Following the conclusion of LA Law Martin was hired as a story editor and writer for the third season of Homicide: Life on the Street in 1994. The series focused on a single squad of Homicide detectives in Baltimore, Maryland. She co-wrote seven episodes for the third season. Staff writer Bonnie Mark wrote the teleplay for the episode "Fits Like a Glove" from a story by Martin and executive producer and show runner Tom Fontana. Mark, Fontana and Martin were nominated for a Writers Guild of America Award for episodic drama at the February 1996 ceremony for writing "Fits Like a Glove".[2] She wrote the teleplay for the episode "Happy to Be Here" from a story she co-wrote with Fontana. David Rupel wrote the teleplay for the episode "Partners" from a story by Martin and Fontana. She co-wrote the teleplay for the episode "The City That Bleeds" with fellow story editor Jorge Zamacona for a story by Mark and executive story editor James Yoshimura. She co-wrote the teleplay for the episode "Dead End" with Zamacona from a story by Yoshimura. She co-wrote the teleplay for the episode "Law and Disorder" with Mark from a story by Yoshimura and co-executive producer Henry Bromell. Novelist Jane Smiley wrote the teleplay for the episode "In Search of Crimes Past" from a story by Martin and Bromell. She became a producer for the fourth season in 1995. She co-wrote two episodes for the fourth season. She wrote the teleplay for the season premiere "Fire: Part 1" from a story by Fontana and Bromell. She wrote the episode "Requiem for Adena".

In 1996 Martin collaborated with Fontana as a co-writer and producer on the television feature The Prosecutors. The project was co-written by Fontana and novelist Lynda La Plante. The film focused on a team of female prosecuting attorneys and starred Stockard Channing and Michelle Forbes.

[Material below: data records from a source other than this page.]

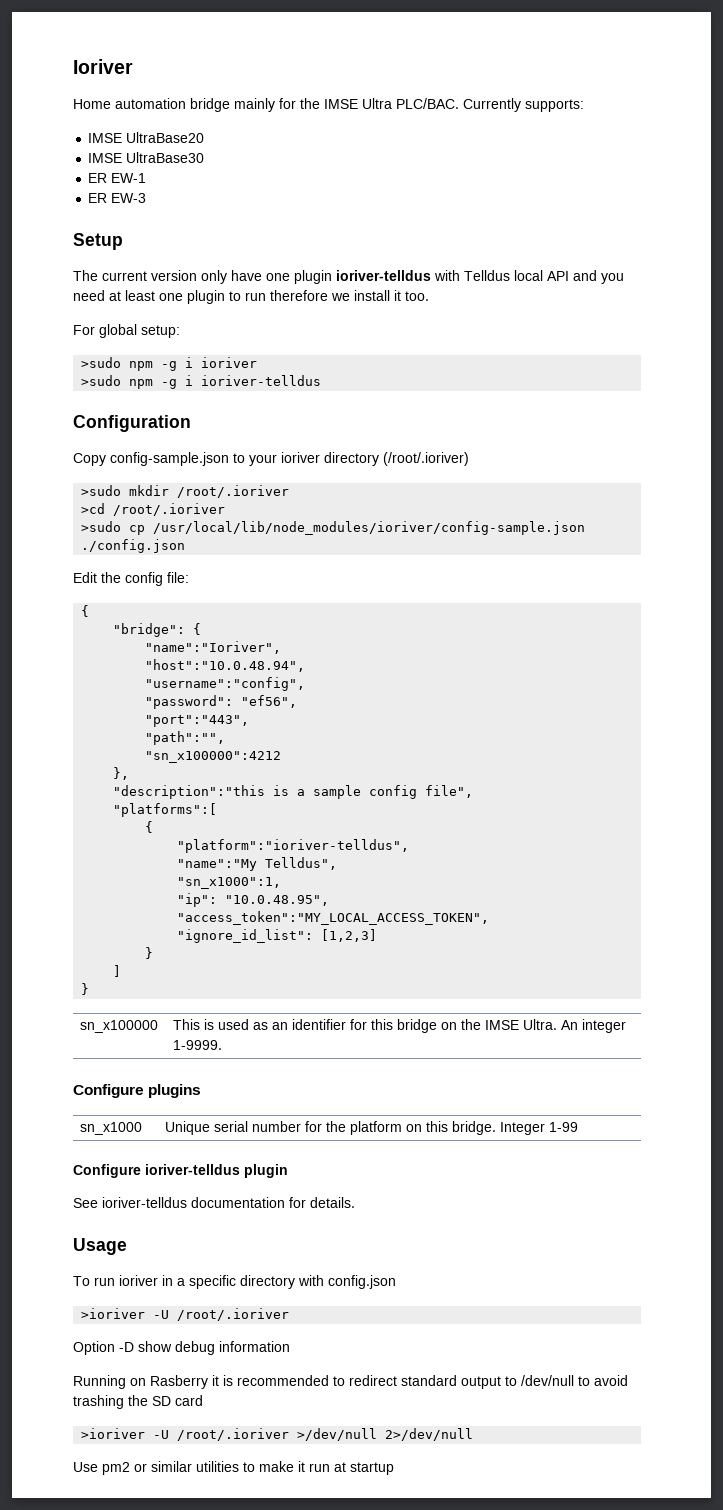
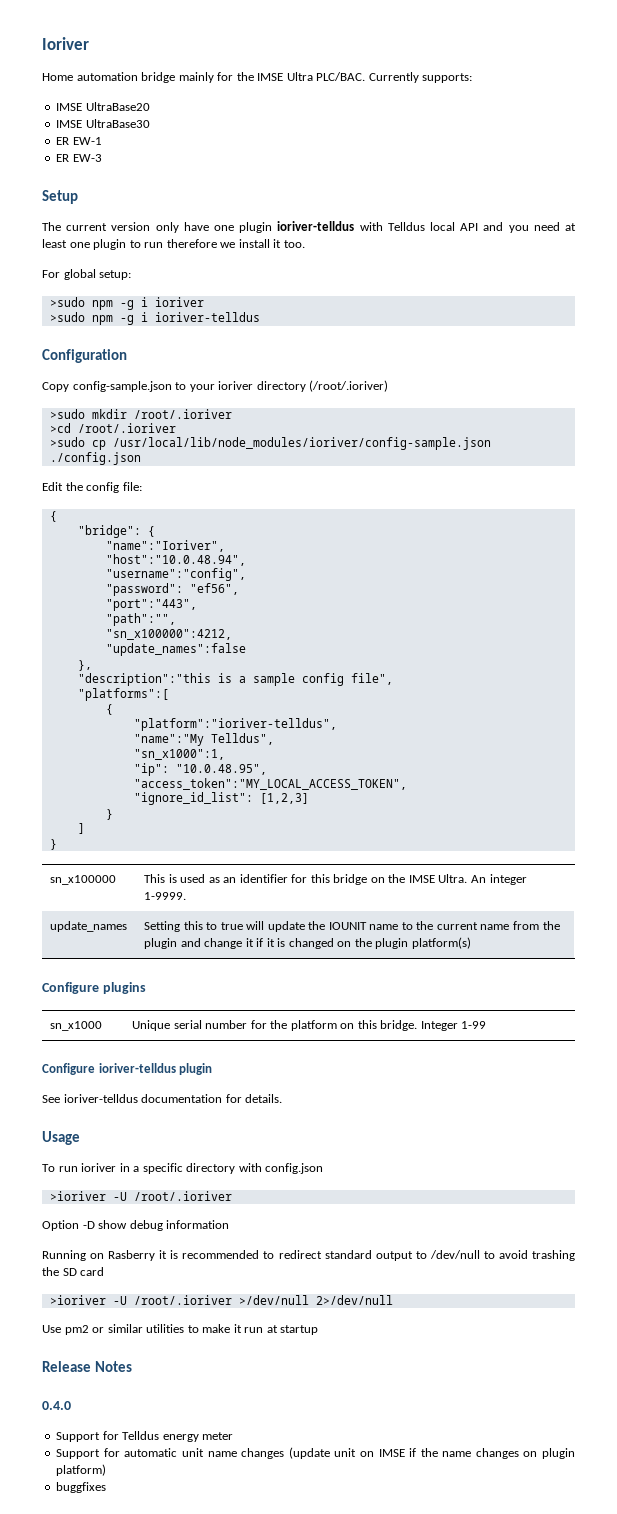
[145,751,282,763] "sn_x100000":4212 -> [105,629,232,640] [105,643,246,656] "sn_x100000":4212, // "update_names":false
(223, 1045) none -> [50,921,128,932] [144,921,560,932] [144,937,471,949] // update_names | Setting this to true will update the IOUNIT name to the current name from the plugin and change it if it is changed on the plugin platform(s)
(394, 1468) none -> [42,1361,133,1372] [42,1401,71,1410] [56,1431,234,1442] [56,1447,575,1459] [56,1464,107,1476] [56,1482,107,1493] // Release Notes // 0.4.0 // Support for Telldus energy meter // Support for automatic unit name changes (update unit on IMSE if the name changes on plugin platform) // buggfixes

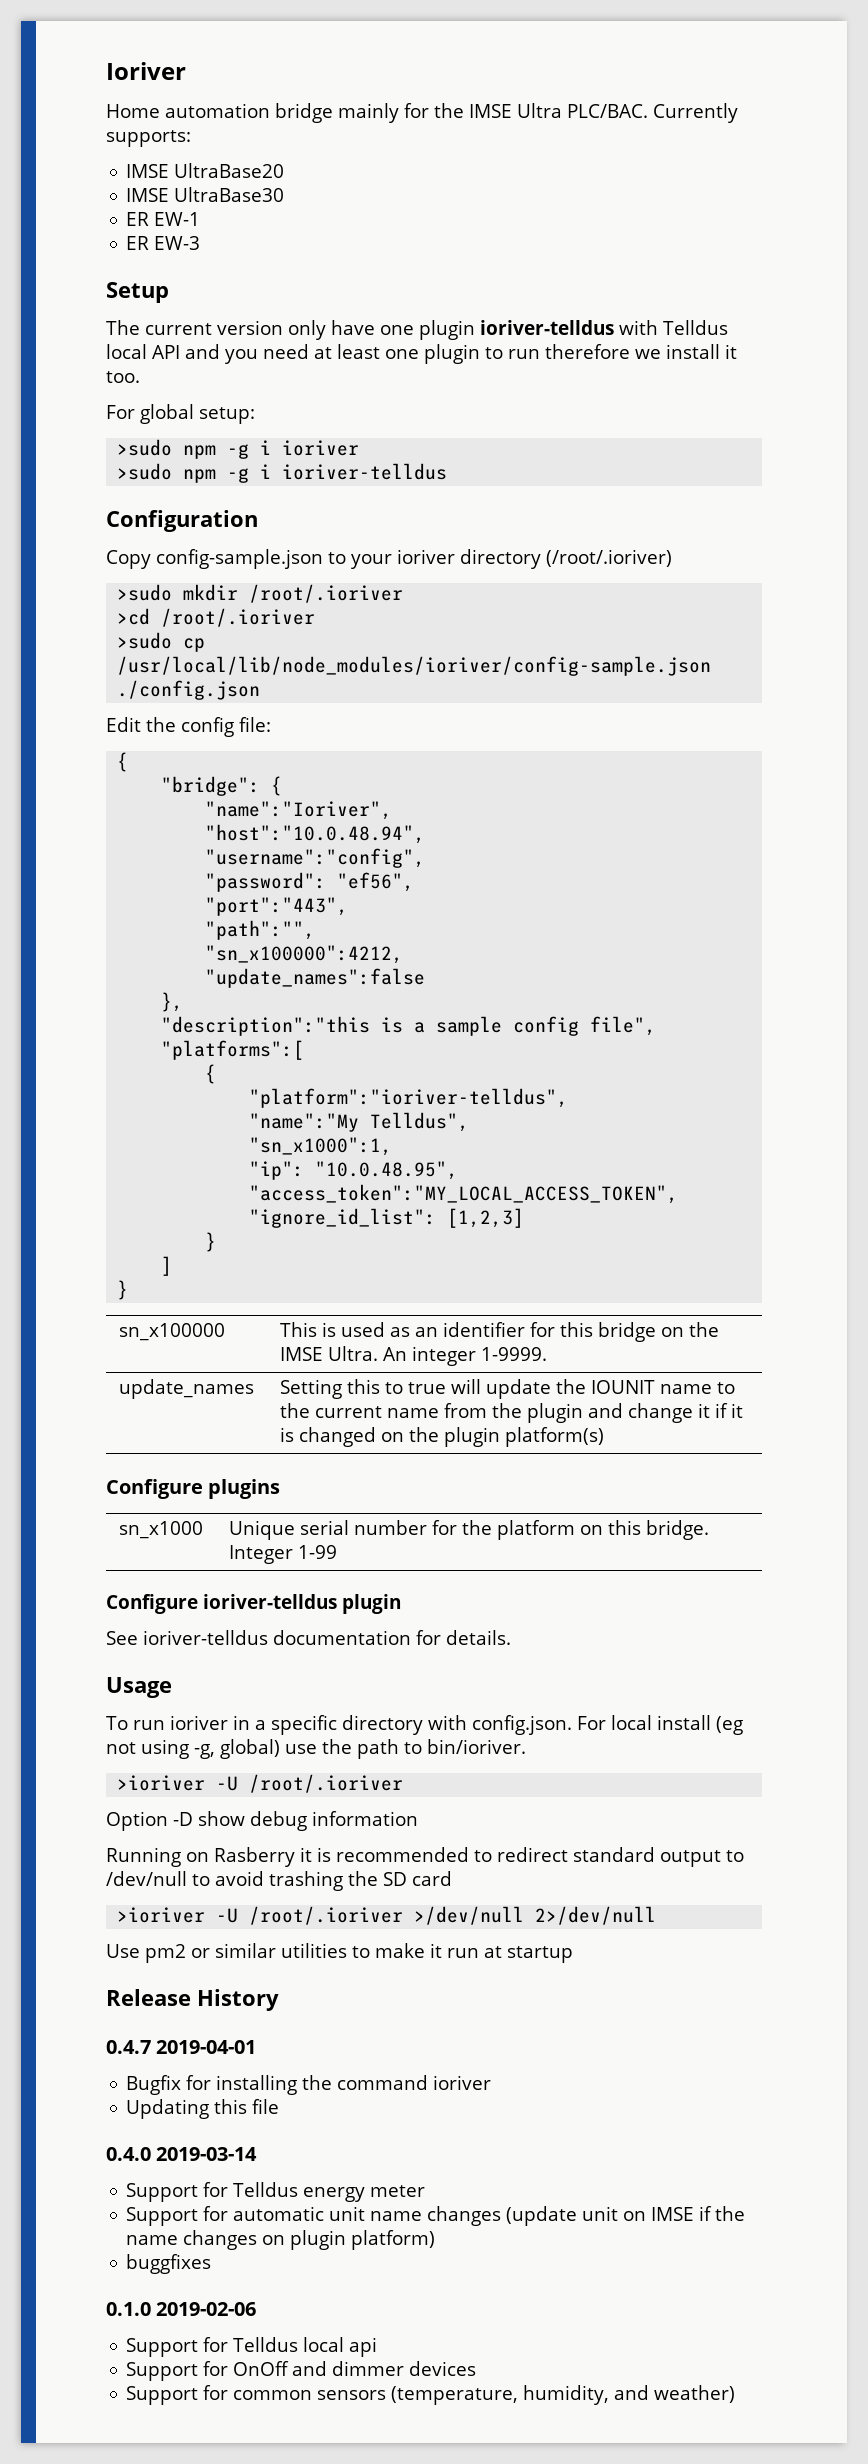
[265,1163,324,1174] config.json -> [471,1715,743,1735] [106,1739,526,1759] config.json. For local install (eg not using -g, global) use the path to bin/ioriver.
[95,1361,133,1372] Notes -> [197,1989,279,2011] [106,2040,257,2054] [126,2075,492,2095] [126,2099,280,2119] History // 0.4.7 2019-04-01 // Bugfix for installing the command ioriver // Updating this file
(71, 1405) none -> [156,2147,258,2161] 2019-03-14
(107, 1487) none -> [106,2302,257,2316] [126,2337,378,2357] [126,2361,477,2381] [126,2385,736,2405] // 0.1.0 2019-02-06 // Support for Telldus local api // Support for OnOff and dimmer devices // Support for common sensors (temperature, humidity, and weather)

Martin became a supervising producer for the fifth season of Homicide in Fall 1996. She co-wrote ten episodes for the fifth season. Yoshimura wrote the teleplay for the season premiere "Hostage: Part 1" from a story by Martin and Fontana. Martin wrote the teleplay for the episode "Hostage: Part 2" from a story by Fontana and Yoshimura. Staff writer and non-fiction author David Simon wrote the teleplay for the episode "Bad Medicine" from a story by Martin and Fontana. Simon wrote the book that formed the basis for the television series. Susan Sisko and Les Carter co-wrote the teleplay for the episode "Control" from a story by Martin and Fontana. Gay Walch wrote the teleplay for the episode "Betrayal" from a story by Fontana and Martin. Christopher Kyle wrote the teleplay for the episode "Diener" from a story by Fontana and Martin. Anya Epstein and Simon co-wrote the teleplay for the episode "Wu's on First?" from a story by Martin and Yoshimura. Linda McGibney wrote the teleplay for the episode "Kaddish" from a story by Martin, Yoshimura and Ron Goldstein. Debbie Sarjeant wrote the teleplay for the episode "Deception" from a story by Fontana, Martin and Yoshimura. Martin co-wrote the penultimate episode "Partners and Other Strangers" with staff writer Darryl Wharton and Epstein. She remained a supervising producer for the sixth season and wrote or co-wrote a further nine episodes. Epstein wrote the teleplay for the season opener "Blood Ties: Part 1" from a story by Martin and Fontana. Epstein and Simon co-wrote the teleplay for the episode "Blood Ties: Part 3" from a story by Martin, Fontana and Yoshimura. She wrote the episode "Birthday" solo. Simon and Rafael Alvarez wrote the teleplay for the episode "All Is Bright" from a story by Martin and Yoshimura. Kyle wrote the teleplay for the episode "Closet Cases" from a story by Martin and Yoshimura. Wharton wrote the teleplay for the episode "Sins of the Father" from a story by Martin and Yoshimura. Staff writer Sean Whitesell wrote the teleplay for the episode "Pit Bull Sessions" from a story by Martin and Yoshimura. Martin co-wrote the episode "Abduction" with Epstein. McGibney co-wrote the episode "Strangled, Not Stirred" from a story by Martin and Epstein.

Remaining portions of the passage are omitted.